Mumbai, March 5: India’s current account deficit (CAD) fell to a four-year low at $4.2 billion in the third quarter ended December 31, or 0.9 per cent of the gross domestic product (GDP), giving the beleaguered UPA government something to crow about as the country heads into a crucial general election next month.
The CAD, which is the difference between inflows and outflows of foreign capital that encapsulates trade in goods and services, was down from the $5.2 billion, or 1.2 per cent of India’s GDP, in the second quarter.
The deficit stood at $31.9 billion, translating to 6.5 per cent of India’s GDP, during the third quarter of 2012-13.
A lower CAD is good news particularly for the Indian currency that hit historic lows last year.
On a day the Election Commission announced the much awaited polling schedule, the Reserve Bank of India released the balance of payments (BoP) data that showed CAD had dipped because of a decline in the trade deficit, arising from an increase in merchandise exports and a moderation in imports particularly of gold.
Over the past few months, the government and the RBI have imposed curbs on gold imports and also raised the customs duty on the commodity to 10 per cent. With imports of the yellow metal falling as a result and the CAD moderating further, pressure is now mounting on the Centre to withdraw at least some of the restrictions imposed last year.
Incidentally, the curbs on imports of gold have led to a drastic rise in smuggling of the precious metal. Recently, the World Gold Council estimated that close to 200 tonnes of gold had entered through the unofficial route in 2013.
According to the RBI, merchandise imports at $112.9 billion recorded a decline of 14.8 per cent in the third quarter of this year against an increase of 10.4 per cent in the corresponding quarter of 2012-13.
The decline in imports in the October-December quarter, it added, was primarily led by a steep decline in gold imports, which amounted to $3.1 billion against $17.8 billion last year and $3.9 billion in the second quarter of 2013-14.
In his interim budget speech, finance minister P. Chidambaram had forecast that the year-end CAD would be contained at $45 billion, well below the record high level of $88 billion in 2012-13.

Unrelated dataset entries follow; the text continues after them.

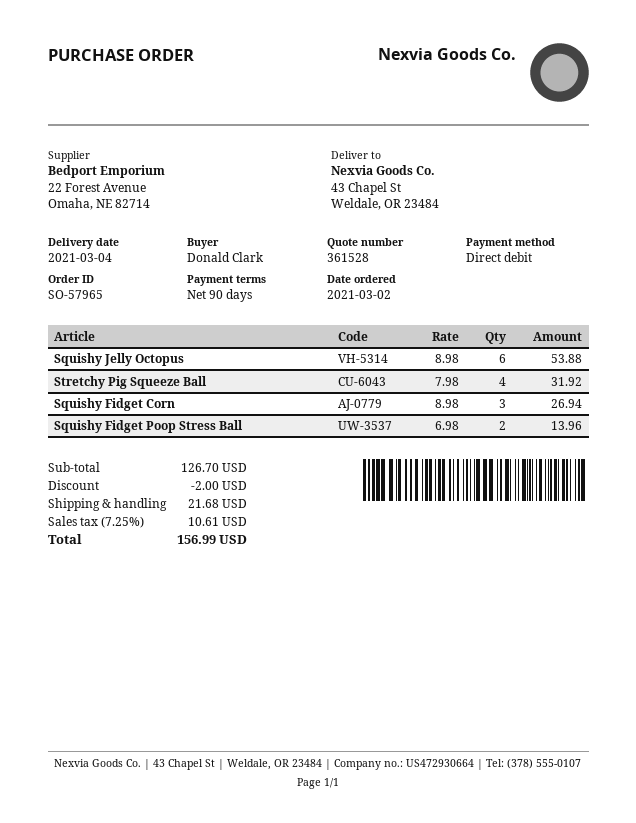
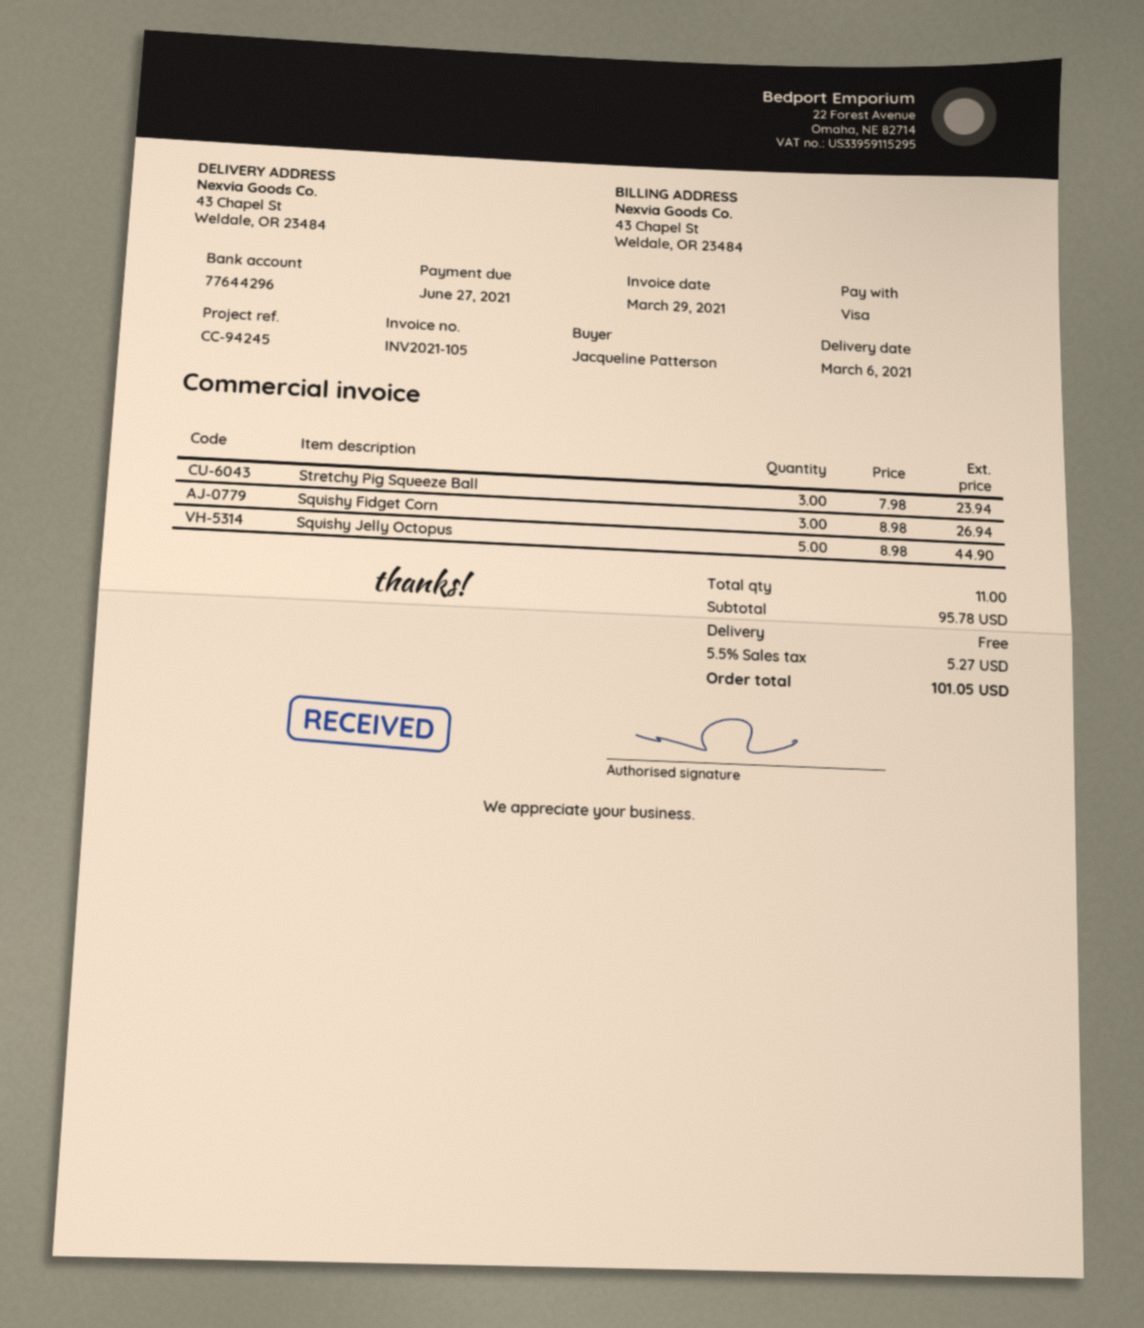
delivery date: 2021-03-04 -> 2021-03-06
ordered by: Donald Clark -> Jacqueline Patterson
payment method: direct debit -> Visa
Squishy Jelly Octopus: 6 x 8.98 = 53.88 -> 5 x 8.98 = 44.90
Stretchy Pig Squeeze Ball: 4 x 7.98 = 31.92 -> 3 x 7.98 = 23.94
Squishy Fidget Poop Stress Ball: 2 x 6.98 = 13.96 -> none
subtotal: 126.70 -> 95.78
discount: 2.00 -> none
shipping: 21.68 -> 0.00
tax: 7.25% = 10.61 -> 5.5% = 5.27
total: 156.99 -> 101.05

Experts, however, feel that if the current trend continues, the CAD could dip below $40 billion by the end of March. Many feel that it will be somewhere between $35 and $40 billion. In 2012-13, the CAD had peaked at $88.2 billion.
Although the CAD for the third quarter is largely in line with the estimates of economists, forex market circles feel the rupee could rally when trading resumes tomorrow.
The RBI said merchandise exports had increased 7.5 per cent to $79.8 billion in the third quarter, higher than the growth of 3.9 per cent in the same period of 2012-13. This was possible because of a significant growth in exports of engineering goods, readymade garments, iron ore, marine products and chemicals.
As a result, merchandise trade deficit (BoP basis) contracted by around 43 per cent to $33.2 billion from $58.4 billion a year ago.